■ EXERCISE INSTRUCTIONS: Everything in the entries except the pictures must be duplicated exactly.
____
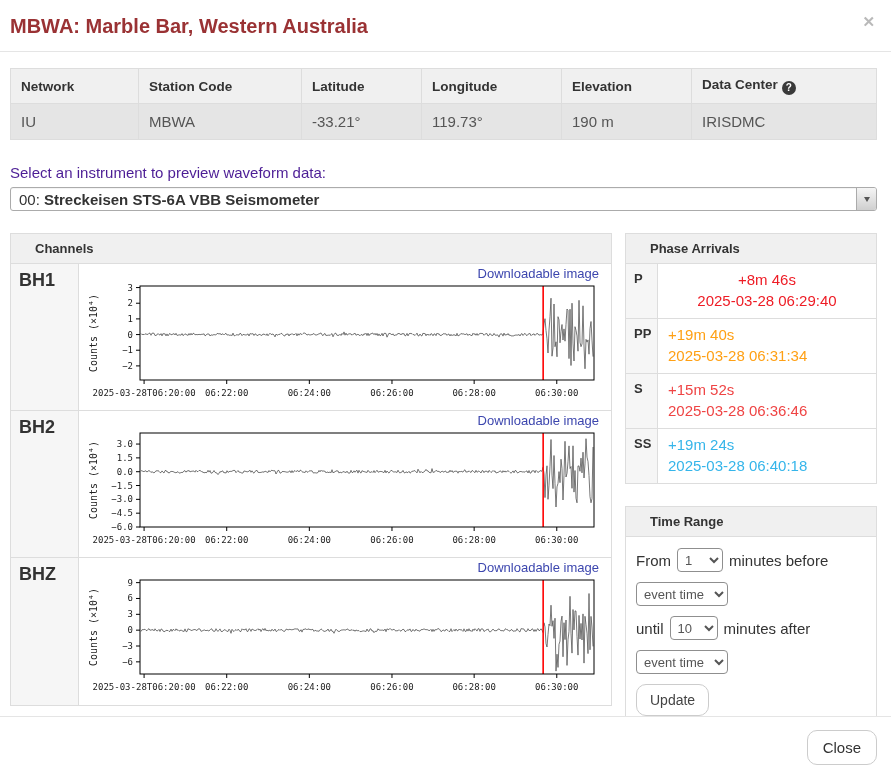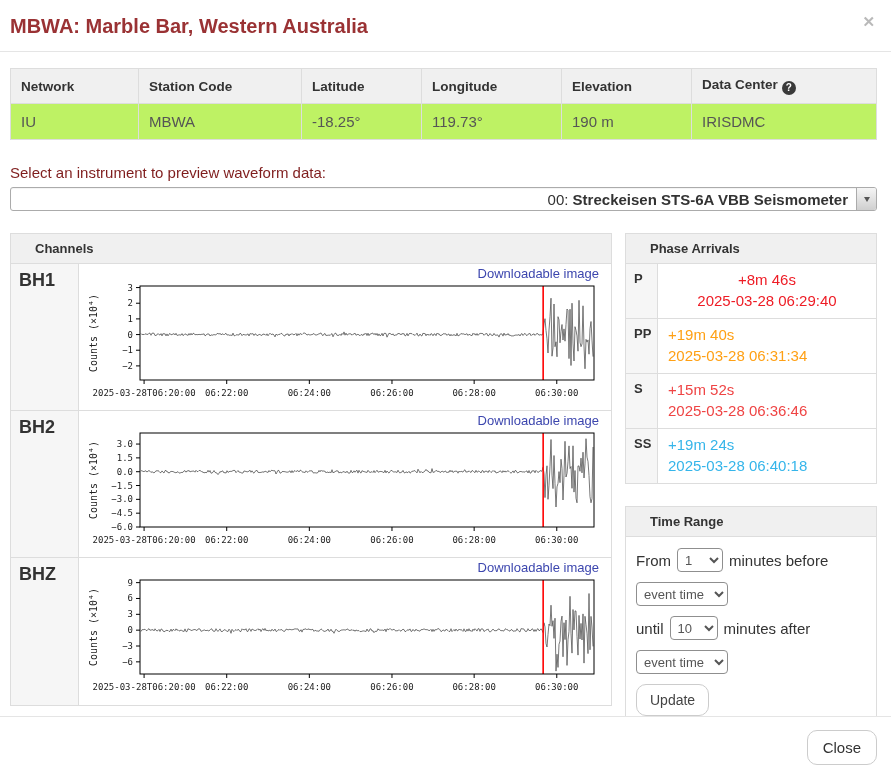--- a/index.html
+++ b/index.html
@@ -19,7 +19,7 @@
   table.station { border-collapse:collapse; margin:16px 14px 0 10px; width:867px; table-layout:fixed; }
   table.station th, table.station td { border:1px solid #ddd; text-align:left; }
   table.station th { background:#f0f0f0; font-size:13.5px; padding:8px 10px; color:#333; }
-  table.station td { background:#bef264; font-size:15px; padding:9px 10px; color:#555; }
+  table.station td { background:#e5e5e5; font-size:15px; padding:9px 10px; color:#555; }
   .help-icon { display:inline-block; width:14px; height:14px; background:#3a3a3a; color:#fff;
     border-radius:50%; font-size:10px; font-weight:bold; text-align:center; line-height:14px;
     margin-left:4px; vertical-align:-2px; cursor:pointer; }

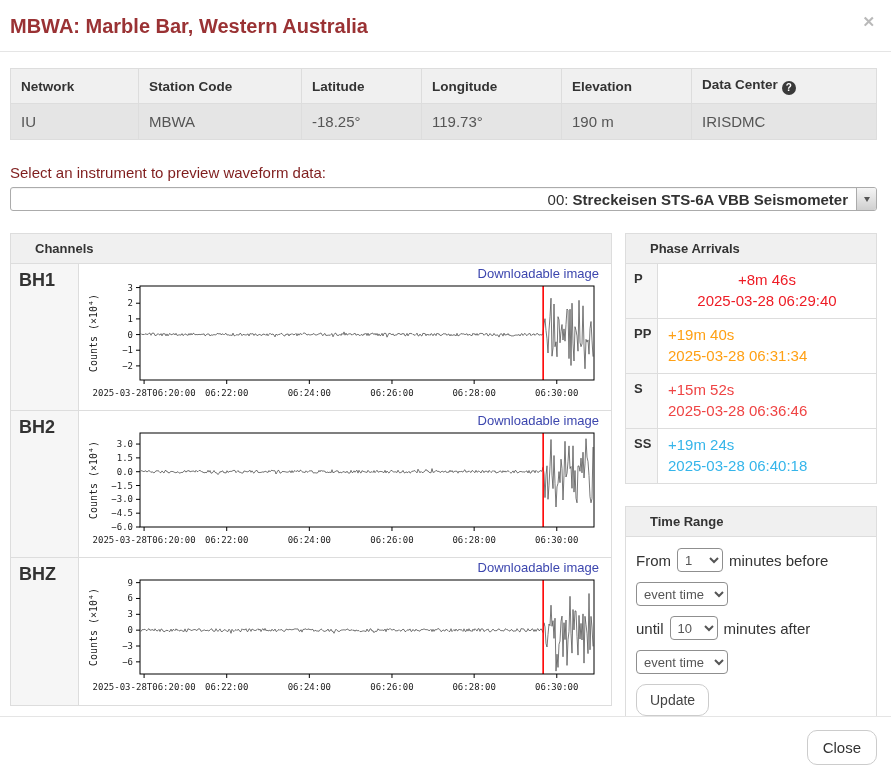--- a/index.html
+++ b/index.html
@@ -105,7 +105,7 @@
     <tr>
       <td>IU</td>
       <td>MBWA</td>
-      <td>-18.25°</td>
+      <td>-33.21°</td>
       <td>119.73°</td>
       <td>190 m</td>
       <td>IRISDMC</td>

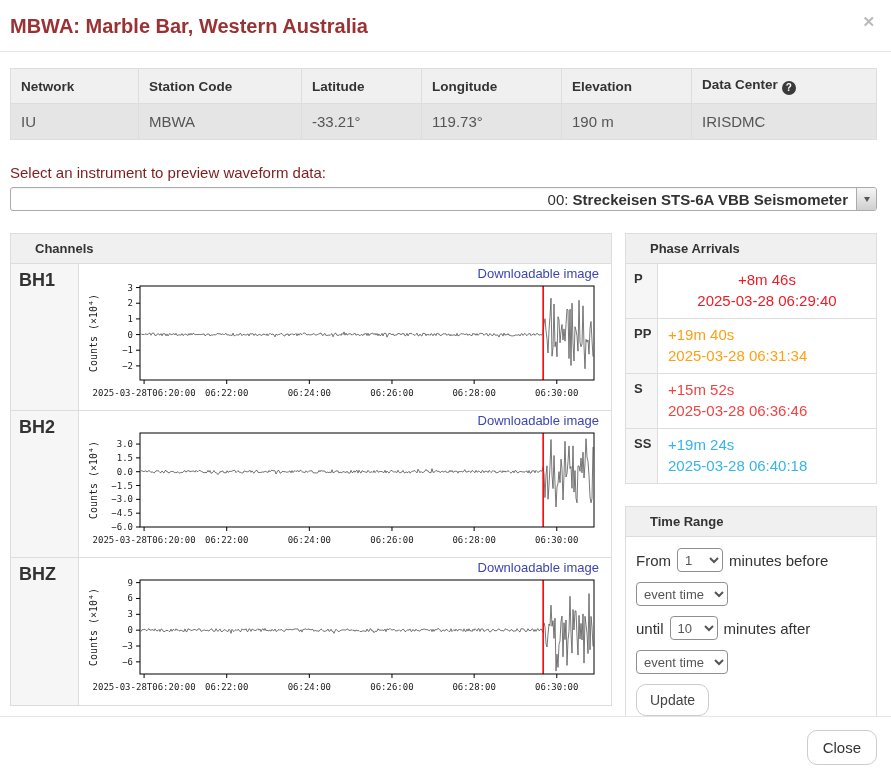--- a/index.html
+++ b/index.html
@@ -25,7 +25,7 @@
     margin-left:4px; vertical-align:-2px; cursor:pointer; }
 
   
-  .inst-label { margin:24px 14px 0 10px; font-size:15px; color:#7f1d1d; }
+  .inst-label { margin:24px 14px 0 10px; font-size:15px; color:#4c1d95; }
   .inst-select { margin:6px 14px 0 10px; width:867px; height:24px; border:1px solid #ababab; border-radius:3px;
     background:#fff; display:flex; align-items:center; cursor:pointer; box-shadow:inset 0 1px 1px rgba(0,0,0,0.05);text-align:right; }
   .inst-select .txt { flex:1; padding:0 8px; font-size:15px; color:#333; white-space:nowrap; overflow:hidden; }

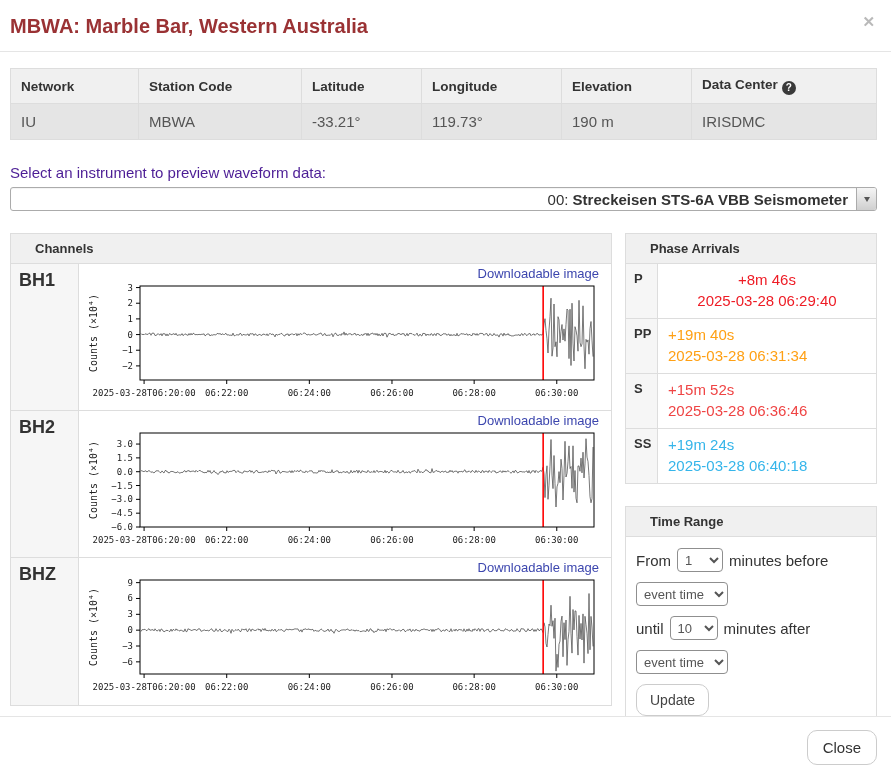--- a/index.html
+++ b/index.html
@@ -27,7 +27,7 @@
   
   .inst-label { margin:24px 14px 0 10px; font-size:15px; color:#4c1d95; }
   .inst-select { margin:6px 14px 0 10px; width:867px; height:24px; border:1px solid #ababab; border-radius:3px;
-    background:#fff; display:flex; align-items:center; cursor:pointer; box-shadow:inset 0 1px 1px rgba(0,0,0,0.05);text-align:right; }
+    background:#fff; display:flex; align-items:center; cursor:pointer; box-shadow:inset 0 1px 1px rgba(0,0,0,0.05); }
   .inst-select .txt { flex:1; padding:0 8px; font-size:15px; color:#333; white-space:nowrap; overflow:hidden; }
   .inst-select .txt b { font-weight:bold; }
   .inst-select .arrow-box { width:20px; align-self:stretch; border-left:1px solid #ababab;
____
■ TASK OUTPUT:
--- a/index.html
+++ b/index.html
@@ -19,7 +19,7 @@
   table.station { border-collapse:collapse; margin:16px 14px 0 10px; width:867px; table-layout:fixed; }
   table.station th, table.station td { border:1px solid #ddd; text-align:left; }
   table.station th { background:#f0f0f0; font-size:13.5px; padding:8px 10px; color:#333; }
-  table.station td { background:#bef264; font-size:15px; padding:9px 10px; color:#555; }
+  table.station td { background:#e5e5e5; font-size:15px; padding:9px 10px; color:#555; }
   .help-icon { display:inline-block; width:14px; height:14px; background:#3a3a3a; color:#fff;
     border-radius:50%; font-size:10px; font-weight:bold; text-align:center; line-height:14px;
     margin-left:4px; vertical-align:-2px; cursor:pointer; }

--- a/index.html
+++ b/index.html
@@ -105,7 +105,7 @@
     <tr>
       <td>IU</td>
       <td>MBWA</td>
-      <td>-18.25°</td>
+      <td>-33.21°</td>
       <td>119.73°</td>
       <td>190 m</td>
       <td>IRISDMC</td>

--- a/index.html
+++ b/index.html
@@ -25,7 +25,7 @@
     margin-left:4px; vertical-align:-2px; cursor:pointer; }
 
   
-  .inst-label { margin:24px 14px 0 10px; font-size:15px; color:#7f1d1d; }
+  .inst-label { margin:24px 14px 0 10px; font-size:15px; color:#4c1d95; }
   .inst-select { margin:6px 14px 0 10px; width:867px; height:24px; border:1px solid #ababab; border-radius:3px;
     background:#fff; display:flex; align-items:center; cursor:pointer; box-shadow:inset 0 1px 1px rgba(0,0,0,0.05);text-align:right; }
   .inst-select .txt { flex:1; padding:0 8px; font-size:15px; color:#333; white-space:nowrap; overflow:hidden; }

--- a/index.html
+++ b/index.html
@@ -27,7 +27,7 @@
   
   .inst-label { margin:24px 14px 0 10px; font-size:15px; color:#4c1d95; }
   .inst-select { margin:6px 14px 0 10px; width:867px; height:24px; border:1px solid #ababab; border-radius:3px;
-    background:#fff; display:flex; align-items:center; cursor:pointer; box-shadow:inset 0 1px 1px rgba(0,0,0,0.05);text-align:right; }
+    background:#fff; display:flex; align-items:center; cursor:pointer; box-shadow:inset 0 1px 1px rgba(0,0,0,0.05); }
   .inst-select .txt { flex:1; padding:0 8px; font-size:15px; color:#333; white-space:nowrap; overflow:hidden; }
   .inst-select .txt b { font-weight:bold; }
   .inst-select .arrow-box { width:20px; align-self:stretch; border-left:1px solid #ababab;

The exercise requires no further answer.